O poeta Fernando Pessoa falava dos riscos do mar de Portugal, que deixou tantas noivas por casar, quando sentenciou que “tudo vale à pena quando a alma não é pequena”. Certamente não imaginou que a frase tivesse as mais variadas serventias ao longo do tempo. Misturando literatura com cinema, diante de alguns filmes às vezes cabe a pergunta: vale mesmo à pena? No fim das contas, quanto vale uma alma?
Esta semana estréia o filme “Escola de idiotas”, mais uma comédia americana cheia de clichês e cenas que tentam arrancar risos da platéia com argumentos de pura patetice, estrelada por Billy Bob Thornton. Este pelo menos entrega já no título a sua real intenção. O problema de alguns outros é disfarçar a vergonha de ser ruim em títulos e sinopses ou o pior: acreditar em si mesmo.
Nos últimos dois meses alguns filmes, que estiveram em cartaz e chegam agora às locadoras, tiveram a bilheteria sustentada por essas almas que acharam que valeria à pena se vender por uns trocados. Dennis Hopper, Ray Liotta, William Macy, Diane Keaton, Billy Bob Thornthon e John Travolta são alguns exemplos de atores com filmes brilhantes no currículo que fazem agora, à beira de pendurar as chuteiras, concessões vergonhosas.

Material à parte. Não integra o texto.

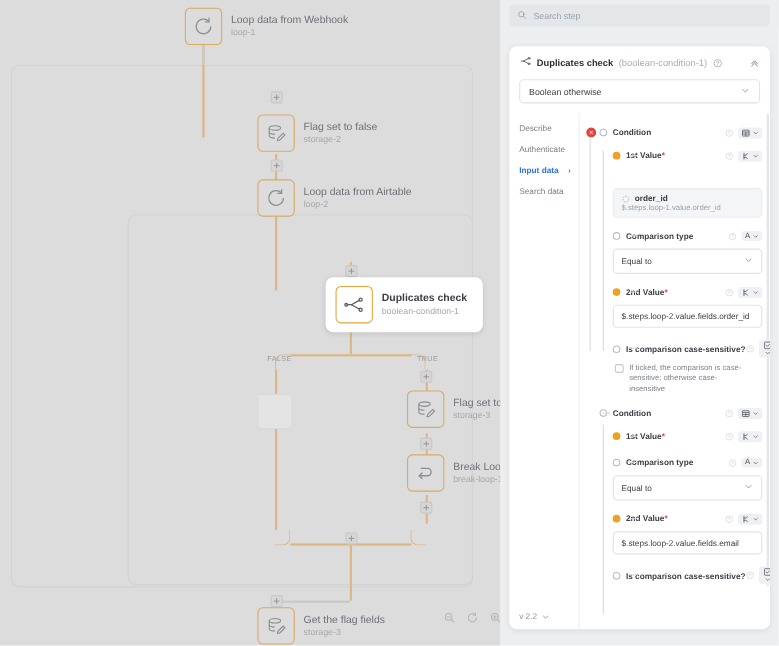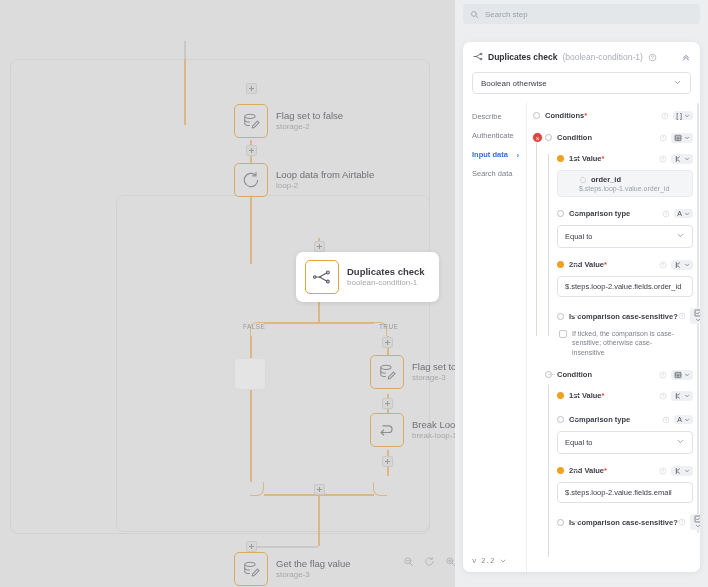--- a/index.html
+++ b/index.html
@@ -246,6 +246,18 @@
 
     <div class="empty-box" style="left:234px; top:358px;"></div>
 
+    <div class="node" style="left:168px; top:7px;">
+      <div class="node-ico">
+        <svg width="20" height="20" viewBox="0 0 24 24" fill="none" stroke="#8d8d95" stroke-width="1.4">
+          <path d="M20 12a8 8 0 1 1-2.3-5.6"></path>
+            <path d="M18 3v4h-4" stroke-linecap="round"></path>
+        </svg>
+      </div>
+      <div class="node-txt">
+        <div class="node-title">Loop data from Webhook</div>
+        <div class="node-sub">loop-1</div>
+      </div>
+    </div>
 
     <div class="node" style="left:234px; top:104px;">
       <div class="node-ico">

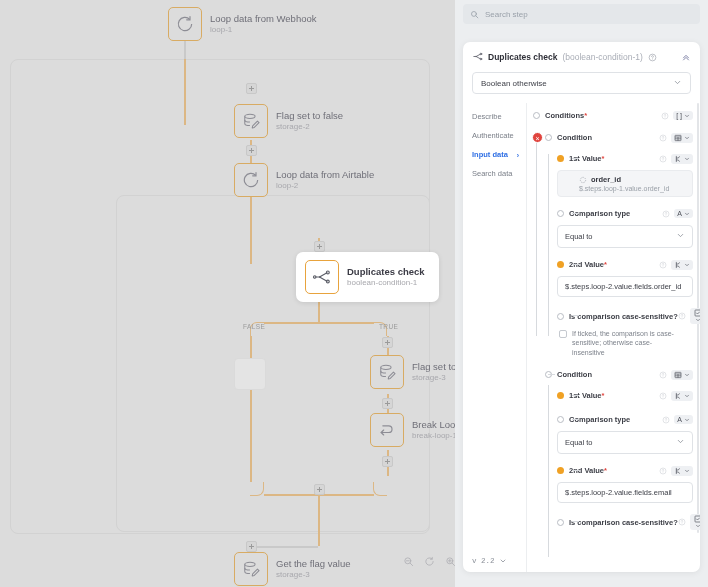--- a/index.html
+++ b/index.html
@@ -445,25 +445,6 @@
         <div class="fields">
           <div class="fields-scroll"></div>
 
-          <div class="row" style="margin-top:2px;">
-            <span class="bullet-o"></span>
-            <span class="row-label"><span>Conditions</span><span class="req">*</span></span>
-            <span class="row-right">
-              <span class="help-ico">
-                <svg width="8" height="8" viewBox="0 0 24 24" fill="none" stroke="#a9adb6" stroke-width="2.2">
-                    <circle cx="12" cy="12" r="9"></circle>
-                    <path d="M9.5 9.5a2.5 2.5 0 1 1 3.3 2.4c-.6.2-.8.7-.8 1.3" stroke-linecap="round"></path>
-                    <circle cx="12" cy="17" r=".9" fill="#a9adb6" stroke="none"></circle>
-                  </svg>
-              </span>
-              <span class="type-chip">
-                <span>[ ]</span>
-                <svg width="6" height="6" viewBox="0 0 24 24" fill="none" stroke="#6b6f77" stroke-width="3" stroke-linecap="round" stroke-linejoin="round">
-                    <path d="M6 9l6 6 6-6"></path>
-                  </svg>
-              </span>
-            </span>
-          </div>
 
           <div class="group">
             <div class="tline" style="left:3px; top:10px; height:196px;"></div>

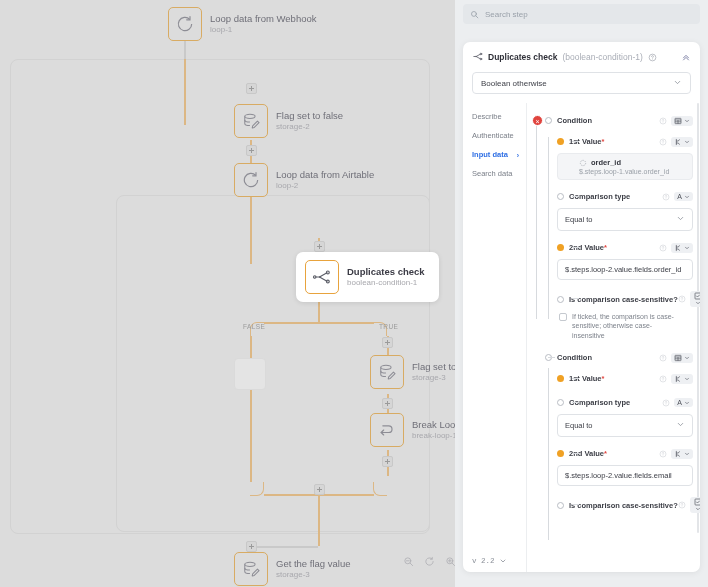--- a/index.html
+++ b/index.html
@@ -165,7 +165,7 @@
 
   .value-box {
     background: #f4f5f7; border: 1px solid #e9ebee; border-radius: 4px;
-    padding: 4px 21px; margin: 4px 0 0 0;
+    padding: 4px 7px; margin: 22px 0 0 0;
   }
   .vb-title { font-size: 7.5px; font-weight: 700; color: #34363e;
               display: flex; align-items: center; gap: 4px; }

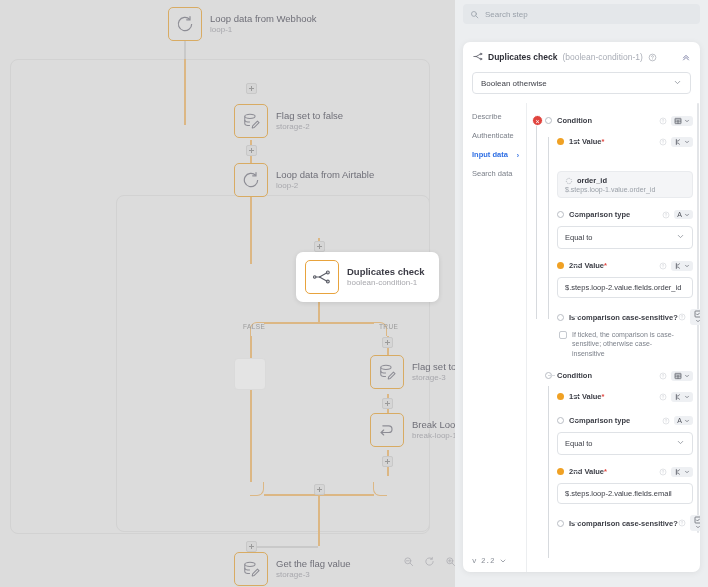--- a/index.html
+++ b/index.html
@@ -342,7 +342,7 @@
         </svg>
       </div>
       <div class="node-txt">
-        <div class="node-title">Get the flag value</div>
+        <div class="node-title">Get the flag fields</div>
         <div class="node-sub">storage-3</div>
       </div>
     </div>

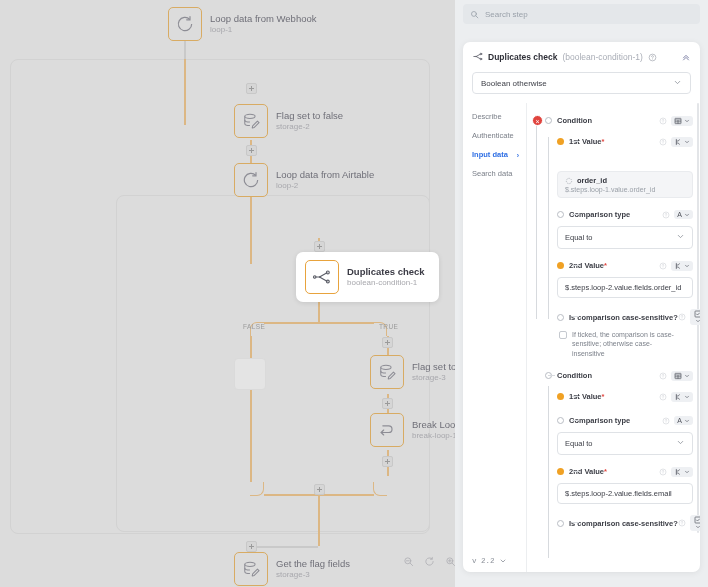--- a/index.html
+++ b/index.html
@@ -197,7 +197,7 @@
   .version {
     position: absolute; left: 9px; bottom: 7px;
     display: flex; align-items: center; gap: 4px;
-    font-size: 7.5px; color: #8b9099; font-family: Liberation Mono, monospace;
+    font-size: 7.5px; color: #8b9099;
   }
   .fields-scroll { position: absolute; right: 1px; top: 0; width: 2px; height: 430px;
                    background: #e3e5e8; border-radius: 2px; }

Filmes como “Motoqueiros selvagens” e “Minha mãe quer que eu case”, que reúnem boa parte dos atores citados acima, de tão ruins, mal roteirizados e bobos deixam no ar a pergunta sobre o que leva eles a aceitar tais propostas. Dinheiro? Provável, mas depois de tanto que acumularam seria avareza pura e simples.
Que diabo de alma é essa que de tão grande faz Ray Liotta, aquele brilhante ator dirigido por Martin Scorcese em “Os bons companheiros”, achar que vale à pena meter-se numa comédia de quinta categoria? Será a mesma que impede John Travolta de anunciar a aposentadoria em grande estilo depois de “Pulp Fiction”, de Quentin Tarantino? Ou a que desmorona a marcante atuação de William Macy em “Fargo”, dos irmãos Cohen?
“Motoqueiros selvagens” é uma espécie de tiro de misericórdia na carreira desses três, a exibição pública da decadência, o apego desmedido a fama. O filme é um apanhado de piadas infames, a história inodora de alguns amigos fracassados que tentam com uma viagem de moto atravessar o país em busca da liberdade perdida.
A sinopse atraente, história de liberdade e tal, transformou-se num pedido vergonhoso de atenção que conta, o que é pior, com a anuência do público, que paga caro e segue feito boi ao matadouro, levado pela propaganda que os grandes nomes fazem de si mesmo nos cartazes expostos.
Não é o fato de aventurar-se pela comédia, um gênero que apesar de pouco valorizado – talvez pela péssima qualidade do que se tem produzido atualmente – merece tanto respeito quanto o drama ou o suspense.
Vejam o exemplo de Diane Keaton em “Alguém tem que ceder”, onde divide o set com Jack Nicholson, outro que também é brilhante quando faz comédia, vide “Melhor é impossível”. A interpretação da atriz parecia àquela altura ressuscitar a musa que sempre foi de Woody Allen, ganhadora de um Oscar por “Noivo neurótico, noiva nervosa”. Triste engano.
Agora em “Minha mãe quer que eu case” lamentavelmente Keaton cede às piadas misóginas, ao argumento fácil, à piada de bar. Esqueceu sabe-se lá por onde o savoir-faire, a maneira de fazer rir antes de terminar a frase, com uma ironia fina e não uma torta na cara. Pois é, torta na cara. O filme estrelado pela célebre atriz usa o mesmo artifício de Didi Mocó, nas tardes de domingo na TV, para fazer rir.
Vai ver, saber envelhecer e assumir que é hora de botar a viola no saco antes que as cordas desafinem é menos importante do que buscar a todo custo mostrar que tem uma grande alma e que tudo, tudo mesmo, mesmo as coisas que causam vergonha alheia, valem à pena.